"Guns don't kill people, the old saying goes. People do.
By the same token, corporations don't dodge taxes. People do. The people who run corporations. And these people — America's CEOs — are reaping awesomely lavish rewards for the tax dodging they have their corporations do."
Last year, 25 major US corporations spent more paying the salary of their CEOs than they did paying their entire federal income tax bill. The study, conducted by the Institute for Policy Studies, also discovered that these same companies also spent more on lobbying than taxes.
The average annual salary for these corporate big shots? A whopping $16.7 million buckaroos.
The chief executive of Boeing, Jim McNerney, made $13.8 million last year, while his company paid only $13 million in taxes and spent $20.8 million on lobbying and campaign spending. eBay and General Electric were very similar.
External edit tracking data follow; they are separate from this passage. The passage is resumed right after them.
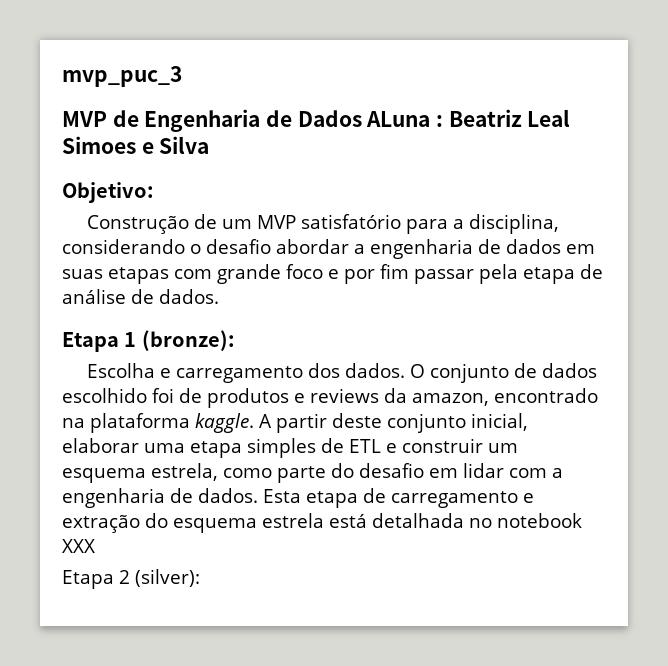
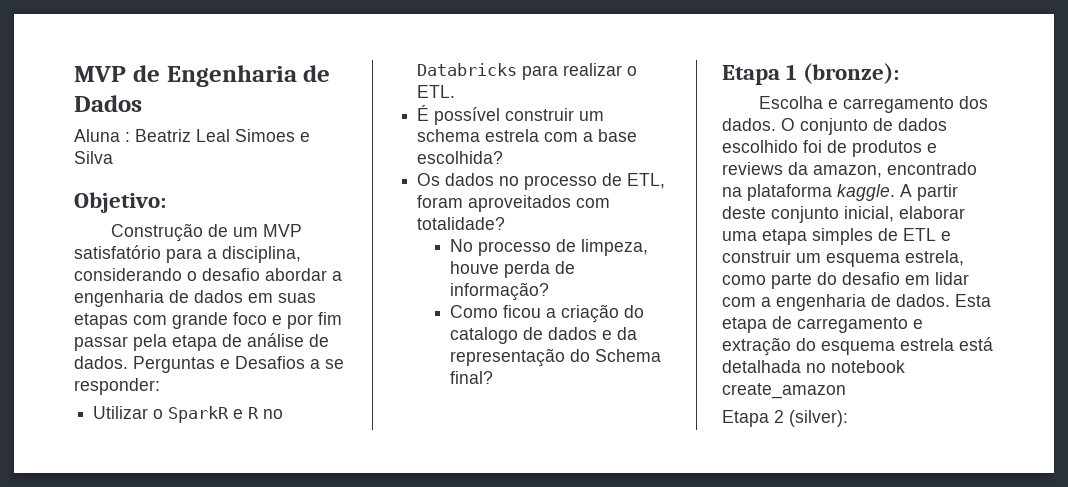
- mvp_puc_3
- MVP de Engenharia de Dados ALuna : Beatriz Leal Simoes e Silva
+ MVP de Engenharia de Dados
+ Aluna : Beatriz Leal Simoes e Silva
+ Perguntas e Desafios a se responder:
+ Utilizar o SparkR e R no Databricks para realizar o ETL.
+ É possível construir um schema estrela com a base escolhida?
+ Os dados no processo de ETL, foram aproveitados com totalidade?
+ No processo de limpeza, houve perda de informação?
+ Como ficou a criação do catalogo de dados e da representação do Schema final?
- Esta etapa de carregamento e extração do esquema estrela está detalhada no notebook XXX
+ Esta etapa de carregamento e extração do esquema estrela está detalhada no notebook create_amazon

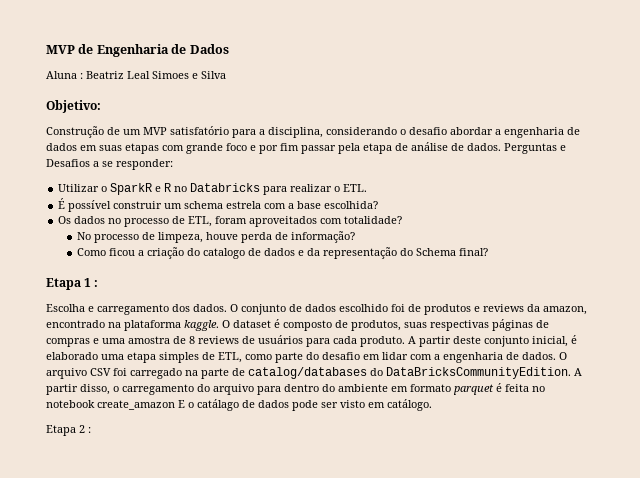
- Etapa 1 (bronze):
+ Etapa 1 :
+ O dataset é composto de produtos, suas respectivas páginas de compras e uma amostra de 8 reviews de usuários para cada produto.
- A partir deste conjunto inicial, elaborar uma etapa simples de ETL e construir um esquema estrela, como parte do desafio em lidar com a engenharia de dados.
+ A partir deste conjunto inicial, é elaborado uma etapa simples de ETL, como parte do desafio em lidar com a engenharia de dados.
- Esta etapa de carregamento e extração do esquema estrela está detalhada no notebook create_amazon
+ O arquivo CSV foi carregado na parte de catalog/databases do DataBricksCommunityEdition. A partir disso, o carregamento do arquivo para dentro do ambiente em formato parquet é feita no notebook create_amazon E o catálago de dados pode ser visto em catálogo.
- Etapa 2 (silver):
+ Etapa 2 :

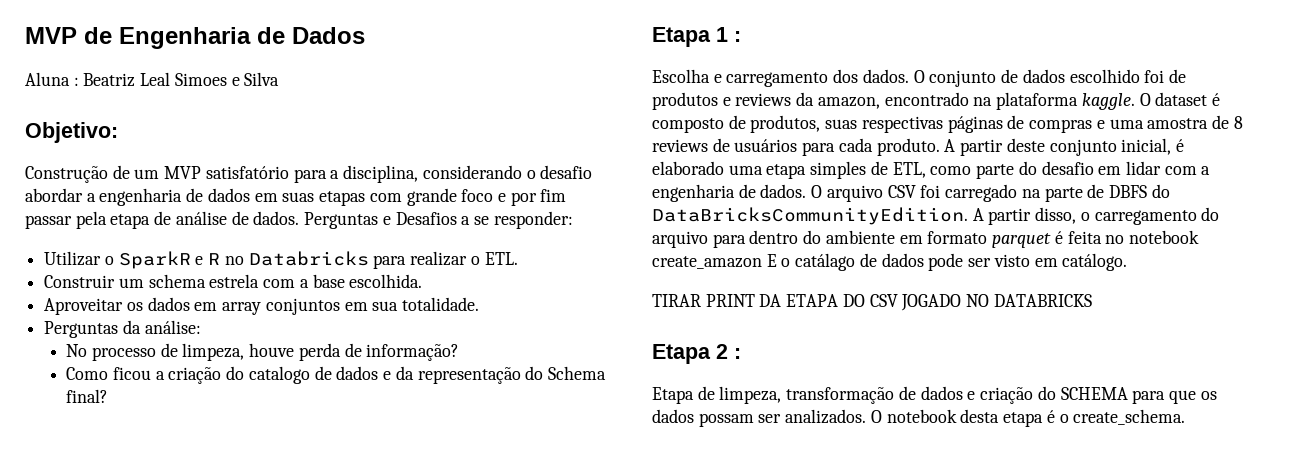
- É possível construir um schema estrela com a base escolhida?
- Os dados no processo de ETL, foram aproveitados com totalidade?
+ Construir um schema estrela com a base escolhida.
+ Aproveitar os dados em array conjuntos em sua totalidade.
+ Perguntas da análise:
- O arquivo CSV foi carregado na parte de catalog/databases do DataBricksCommunityEdition.
+ O arquivo CSV foi carregado na parte de DBFS do DataBricksCommunityEdition.
+ TIRAR PRINT DA ETAPA DO CSV JOGADO NO DATABRICKS
  Etapa 2 :
+ Etapa de limpeza, transformação de dados e criação do SCHEMA para que os dados possam ser analizados. O notebook desta etapa é o create_schema.

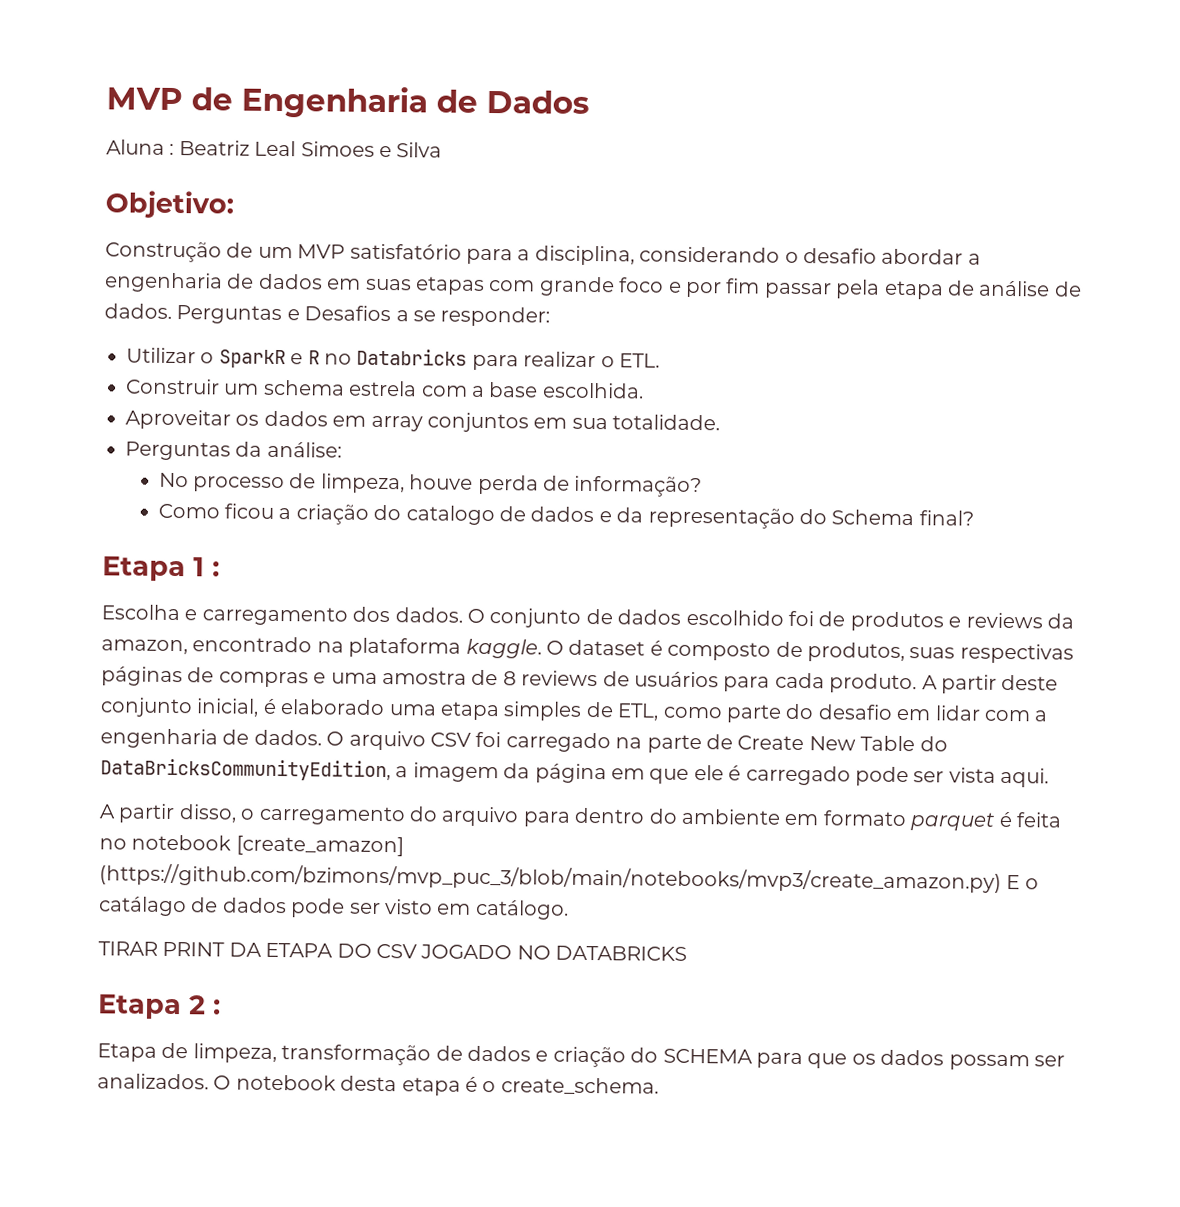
- O arquivo CSV foi carregado na parte de DBFS do DataBricksCommunityEdition. A partir disso, o carregamento do arquivo para dentro do ambiente em formato parquet é feita no notebook create_amazon E o catálago de dados pode ser visto em catálogo.
+ O arquivo CSV foi carregado na parte de Create New Table do DataBricksCommunityEdition, a imagem da página em que ele é carregado pode ser vista aqui.
+ A partir disso, o carregamento do arquivo para dentro do ambiente em formato parquet é feita no notebook [create_amazon] (https://github.com/bzimons/mvp_puc_3/blob/main/notebooks/mvp3/create_amazon.py) E o catálago de dados pode ser visto em catálogo.

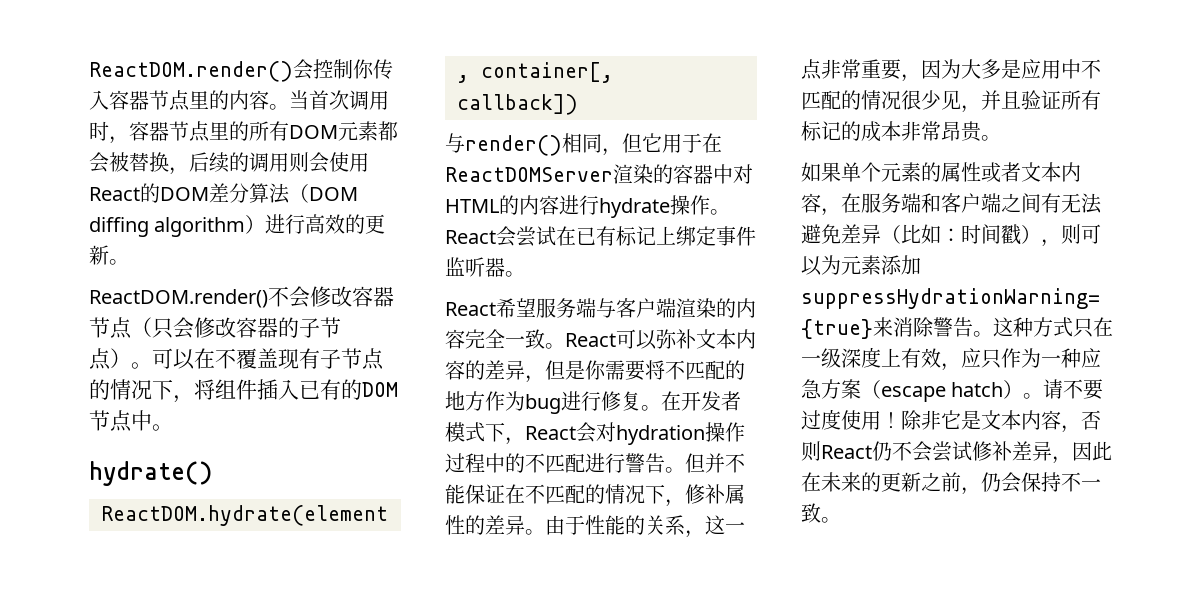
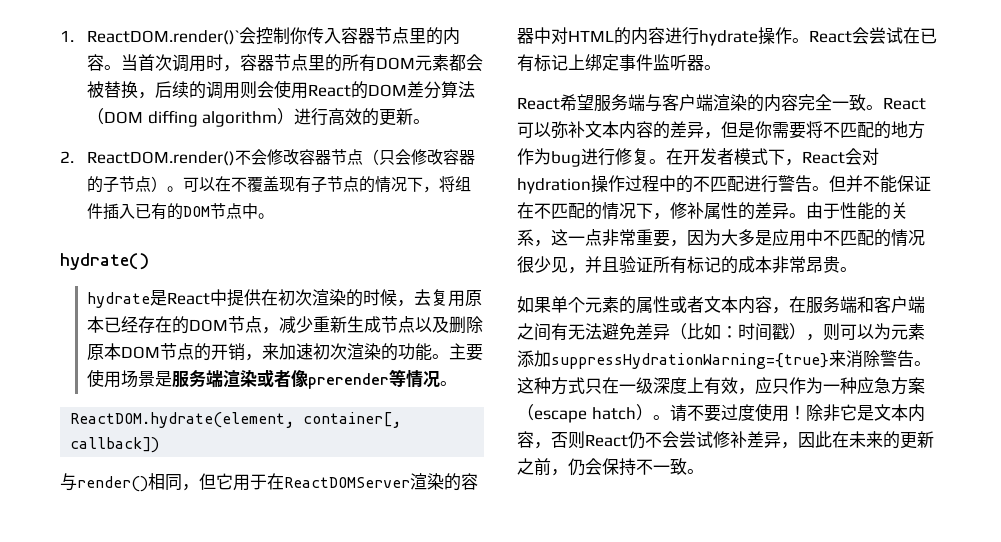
- ReactDOM.render()会控制你传入容器节点里的内容。
+ 1. ReactDOM.render()`会控制你传入容器节点里的内容。
- ReactDOM.render()不会修改容器节点（只会修改容器的子节点）。
+ 2. ReactDOM.render()不会修改容器节点（只会修改容器的子节点）。
+ hydrate是React中提供在初次渲染的时候，去复用原本已经存在的DOM节点，减少重新生成节点以及删除原本DOM节点的开销，来加速初次渲染的功能。主要使用场景是服务端渲染或者像prerender等情况。

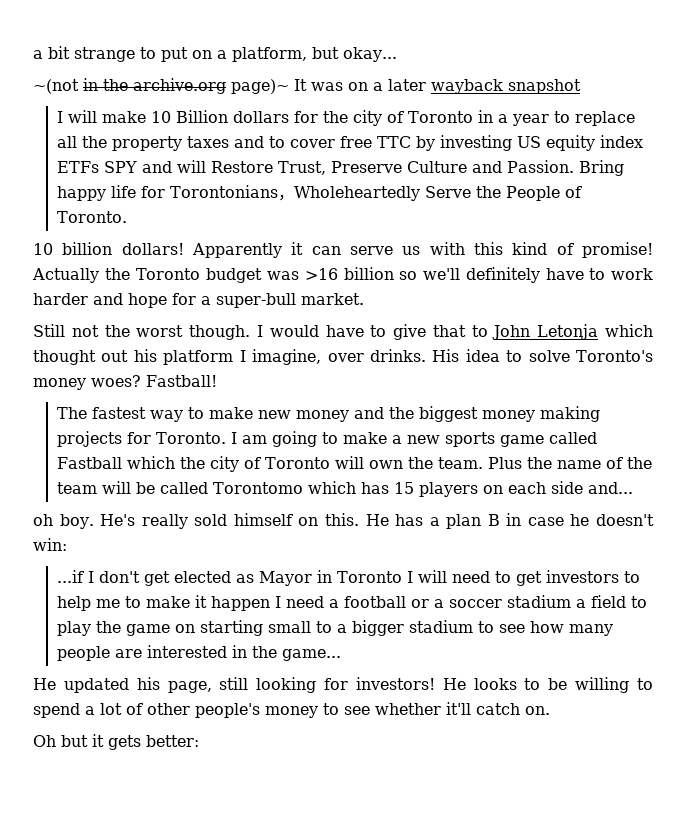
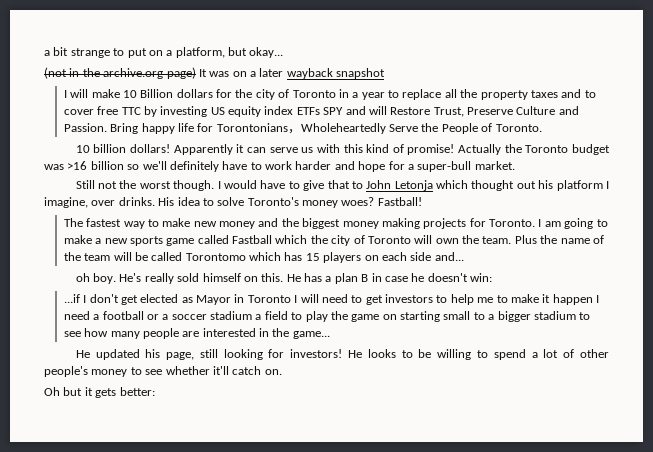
- ~(not in the archive.org page)~ It was on a later wayback snapshot
+ (not in the archive.org page) It was on a later wayback snapshot

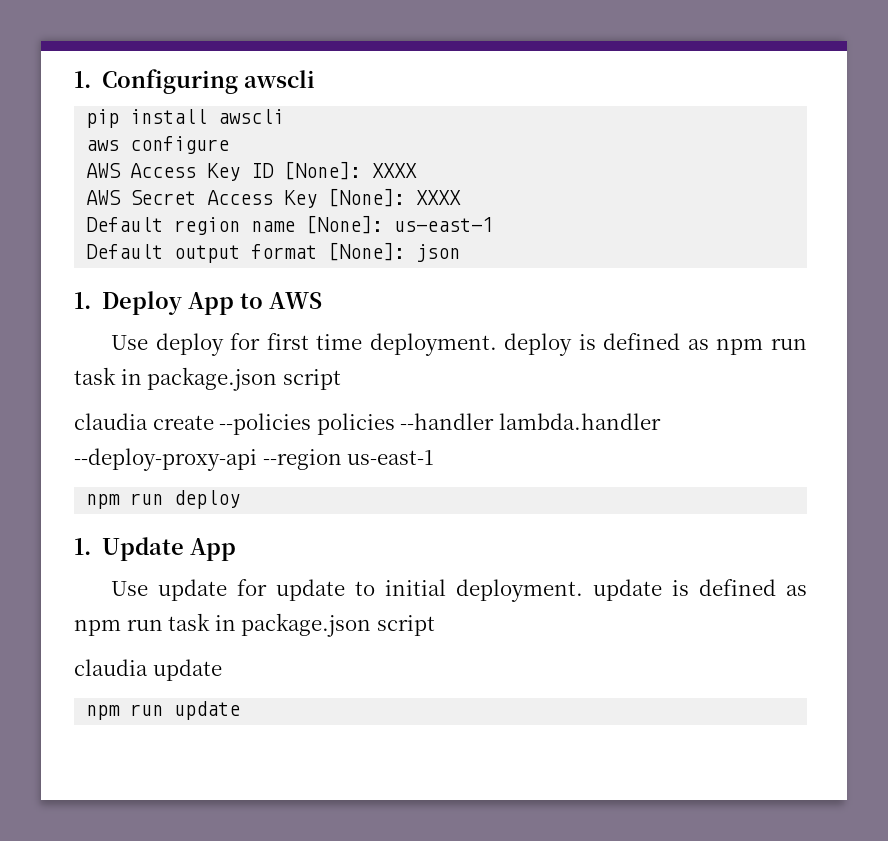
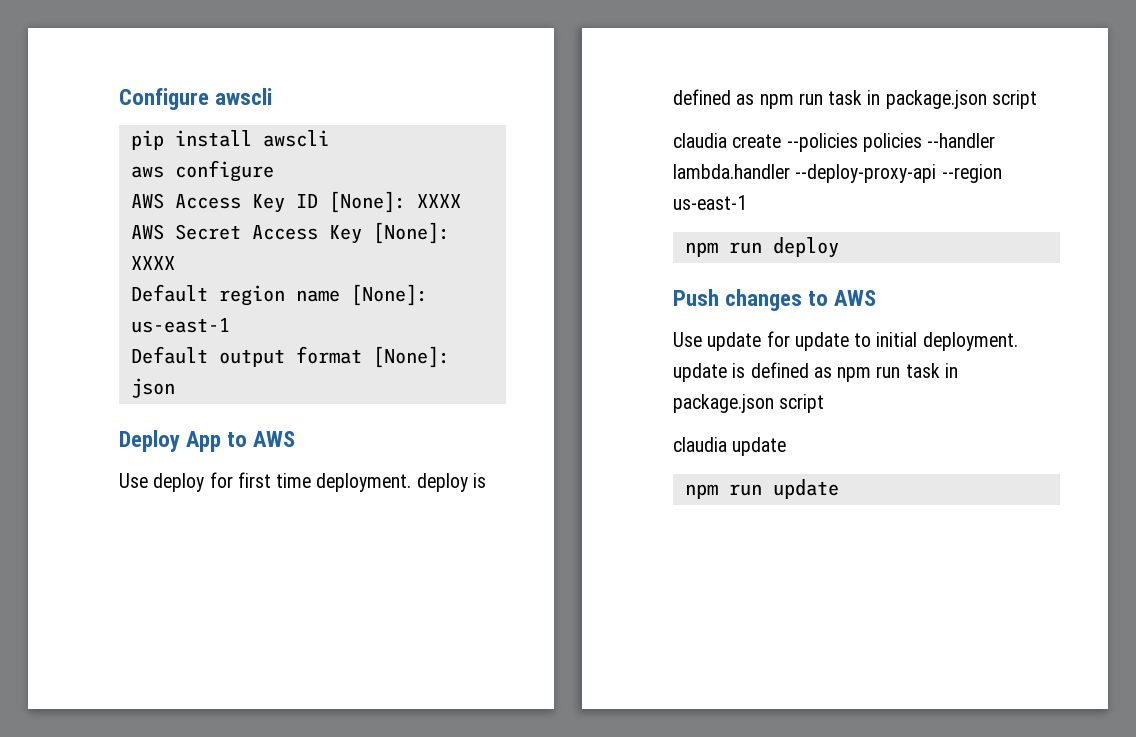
- 1. Configuring awscli
+ Configure awscli
- 1. Deploy App to AWS
+ Deploy App to AWS
- 1. Update App
+ Push changes to AWS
How did this happen? Well, two-thirds of the companies used offshore subsidiaries in tax havens like Bermuda and Singapore. The rest got the good end of the stick of accelerated depreciation.
These CEOs are being rewarded for their ability to find ways to avoid paying the taxes that fund the schools, infrastructure, and public safety programs that allow them to be successful in the first place. That’s not only unfair and irresponsible, it’s also rewarding all the wrong behavior from a business perspective.
As one scholar in the report said, "I think it's an exposure of weakness in a company if their profitability is dependent on their accounting department and not on making better widgets."